A Field Test Of The Influence Of Grain Size In Determining Bedrock River Channel Slope
Interpreting spatial patterns in rates of fluvial incision from river channel elevation long profile data requires an assumption that tectonic uplift rate governs river channel slope. However, application of the most mechanistically explicit description of river incision [Sklar and Dietrich,2004] suggests that sediment flux and sediment grain size, not rock uplift rate, control river channel slopes in many settings. Because it is usually difficult to independently constrain sediment supply, tectonic interpretations of river elevation long profiles are necessarily uncertain. Here we exploit a natural experiment in Boulder Creek, a ~ 30 km^2 drainage in the Santa Cruz Mountains, CA USA in order isolate the affect of grain size and relative sediment supply on river channel slope in an actively uplifting landscape along a restraining bend in the San Andreas Fault.
A single prominent knickpoint exists near the midpoint of Boulder Creek, separating a 6.8 km long region of low slope(~0.8%) from a steeper(~2.6%) 4.8 km reach along the lower portion of the channel . Mapping and field observations reveal that this knickpoint does not coincide with any lithologic or tectonic boundaries; the channel cuts weak sedimentary rock for it length. In addition, longer wavelength changes in rates of rock uplift due to the bend in the San Andreas fault near Boulder Creek are negligible over the relative small size of Boulder Creek's catchment. Instead the knickpoint coincides with the location of the first tributary that taps a source of resistant, granitic sediment that is not found in the upstream reaches of Boulder Creek. Field observations indicate that coarse granitic bedload is sourced by debris flows and introduced by a series of tributaries draining into the steep lower reaches of Boulder Creek. The knickpoint marks a transition in median grain size from ~2cm upstream of the knickpoint compared to an average of ~18cm downstream of the knickpoint. Additionally, upstream of the knickpoint , Boulder Creek is characterized by potholes and sculpted bedrock, consistent with sediment-starved conditions.
The observation that bedrock channel slope changes are not well correlated with patterns in rock uplift supports Sklar and Dietrich's (2006) theoretical result that modest rates of rock uplift do not significantly influence river profile slopes.

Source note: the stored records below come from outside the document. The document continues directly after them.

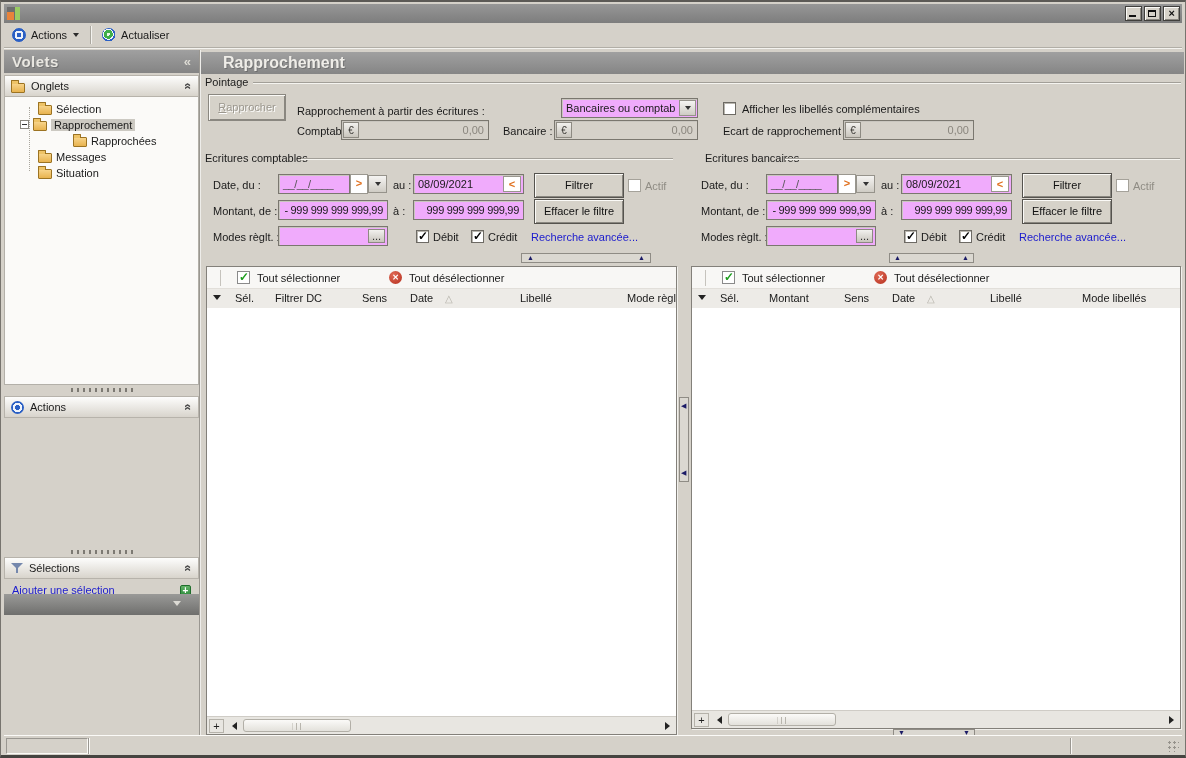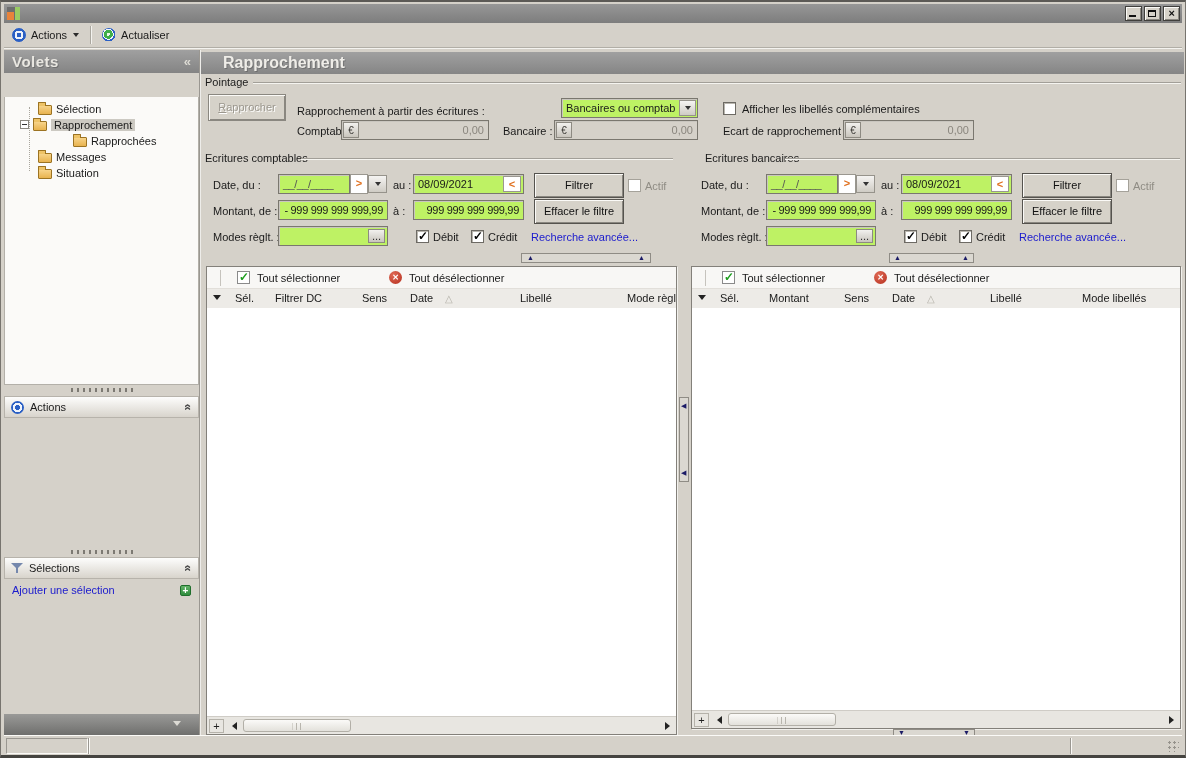--- a/index.html
+++ b/index.html
@@ -32,7 +32,7 @@
   .caret-down { width:0; height:0; border-left:3px solid transparent; border-right:3px solid transparent; border-top:4px solid #2b2b2b; margin-left:1px; }
   .tb-sep { width:1px; height:18px; background:#aaa79f; box-shadow:1px 0 0 #f4f3ef; margin:0 3px; }
   
-  .sidebar { position:absolute; left:3px; top:48px; width:195px; height:685px; background:#d5d1c9; }
+  .sidebar { position:absolute; left:3px; top:48px; width:195px; height:565px; background:#d5d1c9; }
   .sb-edge { position:absolute; left:198px; top:48px; width:1px; height:685px; background:#9a9791; box-shadow:1px 0 0 #eeedea; }
   .v-header { position:absolute; left:0; top:0; right:0; height:23px; background:linear-gradient(180deg,#a0a0a0,#848484);
     display:flex; align-items:center; padding:0 8px; }

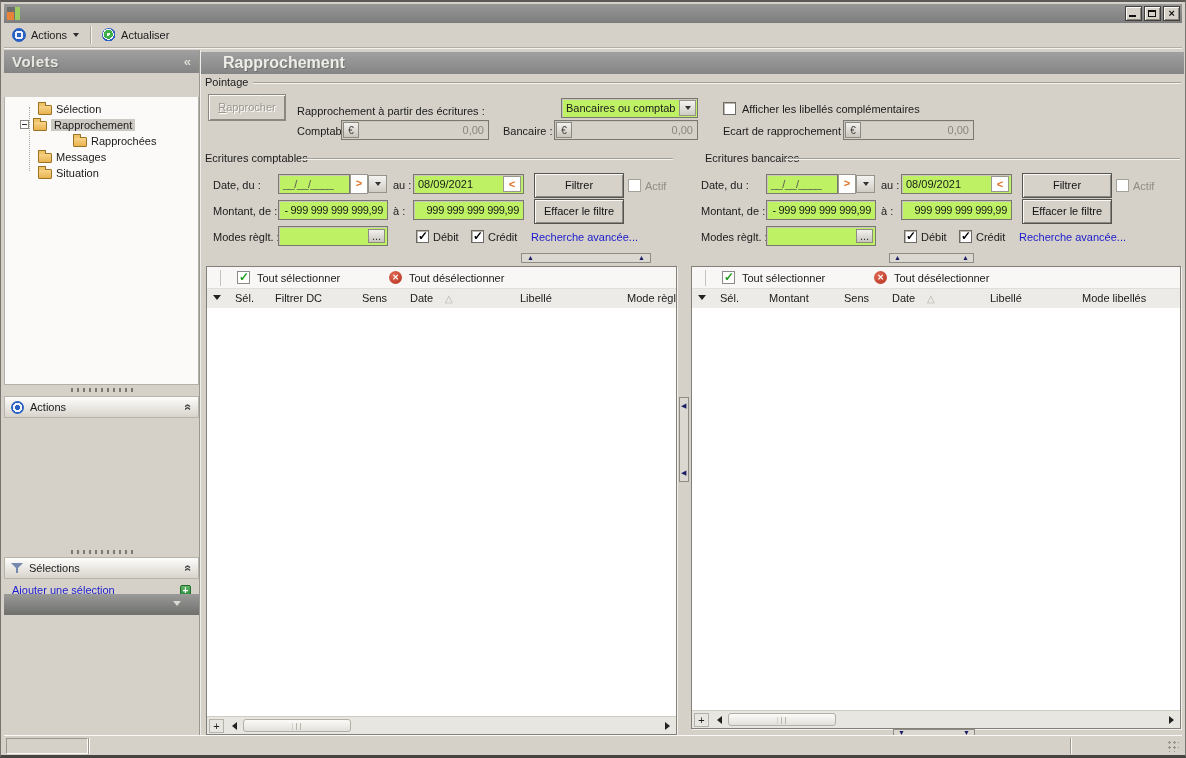--- a/index.html
+++ b/index.html
@@ -160,6 +160,11 @@
       <span class="collapse-left">«</span>
     </div>
 
+    <div class="sec-header" style="top:25px;">
+      <span class="folder"></span>
+      <span>Onglets</span>
+      <span class="chev-up">«</span>
+    </div>
 
     <div class="tree">
       <span class="tree-vline"></span>

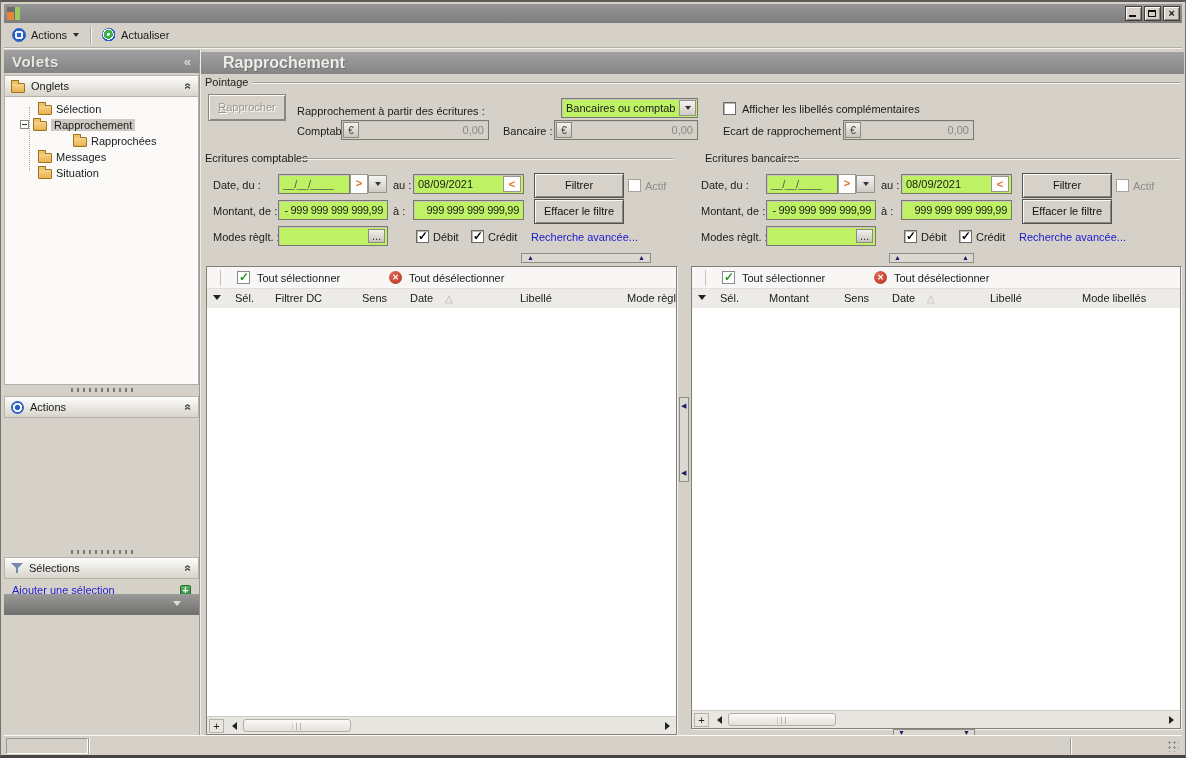--- a/index.html
+++ b/index.html
@@ -69,7 +69,7 @@
     box-shadow:inset 1px 1px 0 #fbfaf7, inset -1px -1px 0 #8a8780; font-size:11px; text-align:center; color:#111; cursor:default; }
   .btn.disabled { color:#9b978e; text-shadow:1px 1px 0 #fff; border-color:#8a8780; }
   .btn.first-u::first-letter { text-decoration:underline; }
-  .field { position:absolute; background:#bef264; border:1px solid #7a776f; box-shadow:inset 1px 1px 0 #c9c6bf; font-size:11px; }
+  .field { position:absolute; background:#f0abfc; border:1px solid #7a776f; box-shadow:inset 1px 1px 0 #c9c6bf; font-size:11px; }
   .field.dis { background:#d5d1c9; }
   .field .val-r { position:absolute; right:4px; top:3px; }
   .field .val-l { position:absolute; left:4px; top:3px; }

Based on this result and the clear correlation of channel slope and sediment supply along Boulder Creek, we chose to ignore rock uplift rate and instead explore the relative roles of grain size and sediment flux in influencing profile slopes along Boulder Creek. Using field surveys of grain size and high flow depth, we calculate that ~10% of the slope above the knickpoint and ~30% of the slope below the knickpoint is related to maintenance of the channel at the threshold for sediment motion. This implies that ~90% of the slope above the knickpoint and ~70% of the slope below the knickpoint is due to the excess stress that is required to move the coarse sediment load. This would imply that other factors including sediment supply and bed roughness can be significantly more important than thresholds of coarse sediment motion for setting channel slope in mixed bedrock-alluvial systems.